The Helm chart already documents that Vulkan is not a separate Kubernetes resource — it runs through whichever vendor device-plugin is allocated (values.yaml lines 99–101). This confirms Vulkan is not independently schedulable in the k8s model.

RECOMMENDATION: DROP.

Metal

9 features implemented (float motion, float/integer motion family, float psnr, float ssim/ms-ssim, float ansnr). Runtime is fully live (ADR-0420, T8-1b closed): common.mm, picture_metal.mm, picture_import.mm, and kernel_template.mm replaced all prior -ENOSYS stubs with real MTLComputePipelineState dispatch. Metal has no open bugs in docs/state.md. Feature coverage is narrower than other backends (9/21) because the Metal port was scoped to the motion/psnr/ssim subset that benefits most from Apple Silicon's AMX + GPU compute. KEEP — Apple Silicon M-series is a common developer machine (M3/M4 Pro/Max). The CI macos-latest runner covers it. Dropping Metal would regress the developer experience on the fork's own hardware and cost less than ~7 300 LOC to maintain.

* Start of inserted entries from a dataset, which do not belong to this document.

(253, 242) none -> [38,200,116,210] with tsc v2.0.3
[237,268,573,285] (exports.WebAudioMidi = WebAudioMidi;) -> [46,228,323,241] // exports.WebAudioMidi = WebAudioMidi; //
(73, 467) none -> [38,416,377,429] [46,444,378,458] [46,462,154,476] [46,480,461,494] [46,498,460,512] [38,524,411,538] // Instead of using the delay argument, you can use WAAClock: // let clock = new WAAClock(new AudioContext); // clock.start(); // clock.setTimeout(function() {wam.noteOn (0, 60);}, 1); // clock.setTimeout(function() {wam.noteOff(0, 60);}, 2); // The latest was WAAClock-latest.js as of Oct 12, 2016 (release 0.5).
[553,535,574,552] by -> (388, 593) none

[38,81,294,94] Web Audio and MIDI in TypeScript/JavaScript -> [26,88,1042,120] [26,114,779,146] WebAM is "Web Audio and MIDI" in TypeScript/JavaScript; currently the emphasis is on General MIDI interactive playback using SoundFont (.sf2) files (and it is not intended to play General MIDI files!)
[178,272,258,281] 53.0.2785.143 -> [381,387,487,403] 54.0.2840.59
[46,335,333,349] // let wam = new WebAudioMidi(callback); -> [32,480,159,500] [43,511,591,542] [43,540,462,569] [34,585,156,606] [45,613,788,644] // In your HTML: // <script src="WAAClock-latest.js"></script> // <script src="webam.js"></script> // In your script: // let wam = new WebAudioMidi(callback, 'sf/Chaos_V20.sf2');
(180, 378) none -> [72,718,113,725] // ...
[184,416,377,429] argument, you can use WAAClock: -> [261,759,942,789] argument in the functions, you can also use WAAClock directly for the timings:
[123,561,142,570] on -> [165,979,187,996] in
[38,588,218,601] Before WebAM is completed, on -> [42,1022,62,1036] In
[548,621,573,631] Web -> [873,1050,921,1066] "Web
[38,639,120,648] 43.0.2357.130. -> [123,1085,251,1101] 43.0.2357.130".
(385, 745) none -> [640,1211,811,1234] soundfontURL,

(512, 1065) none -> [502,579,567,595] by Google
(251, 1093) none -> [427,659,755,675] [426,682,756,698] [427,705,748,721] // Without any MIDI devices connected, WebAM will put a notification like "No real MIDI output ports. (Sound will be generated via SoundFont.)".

3. Cross-vendor coverage matrix — current

Vendor Hardware example Primary backend Secondary / fallback Vulkan path today
NVIDIA RTX 4090 CUDA CPU _vulkan + CUDA driver
AMD RX 7900 HIP SYCL(acpp) / CPU _vulkan + RADV (Mesa)
Intel Arc A380 / iGPU SYCL CPU _vulkan + ANV (Mesa)
Apple Silicon M3 Pro Metal CPU n/a (MoltenVK stub)
CPU-only any x86/arm64 CPU n/a

3.1 Cross-vendor coverage matrix — after Vulkan drop

Vendor Primary backend Fallback Loss from Vulkan drop
NVIDIA CUDA CPU None — CUDA covers all 21 features
AMD HIP CPU None — HIP covers all 21 features
Intel SYCL CPU None — SYCL covers 19/21 features (float_ssim + ssim aliases only in Vulkan/CUDA)
Apple Silicon Metal CPU None — no Vulkan on Metal without MoltenVK; CI uses stub anyway
CPU-only CPU None

The only features exclusively on Vulkan (not on SYCL) are float_ssim and ssim aliases — both are already on CUDA and HIP. Intel users running a feature that specifically requests float_ssim will fall back to CPU automatically via the existing dispatch fallback chain. This is an acceptable gap: float_ssim is a legacy float-pipeline extractor not used in any production VMAF model.


4. Per-backend drop cost

4.1 LOC to remove

Backend Feature LOC Runtime LOC Total LOC Shader files
Vulkan 26 466 3 669 30 135 ~15 GLSL .comp + SPV

4.2 Build system changes (Vulkan drop)

  • core/meson_options.txt: remove option('enable_vulkan', ...) and option('vulkan_sdk', ...) — approximately 10 lines.
  • core/meson.build: remove vulkan_dep = dependency(...) and the if get_option('enable_vulkan') block — approximately 15 lines.
  • core/src/meson.build: remove vulkan feature directory subdir call — approximately 5 lines.
  • core/src/feature/vulkan/meson.build (and core/src/vulkan/meson.build): delete entirely.
  • core/include/libvmaf/libvmaf.h: remove vmaf_vulkan_* entry points (3–4 functions) + VmafVulkanState forward declaration.
  • ffmpeg-patches/: the patch that wires --backend vulkan and --vulkan_device into vf_libvmaf.c must be updated in the same PR per CLAUDE §12 r14.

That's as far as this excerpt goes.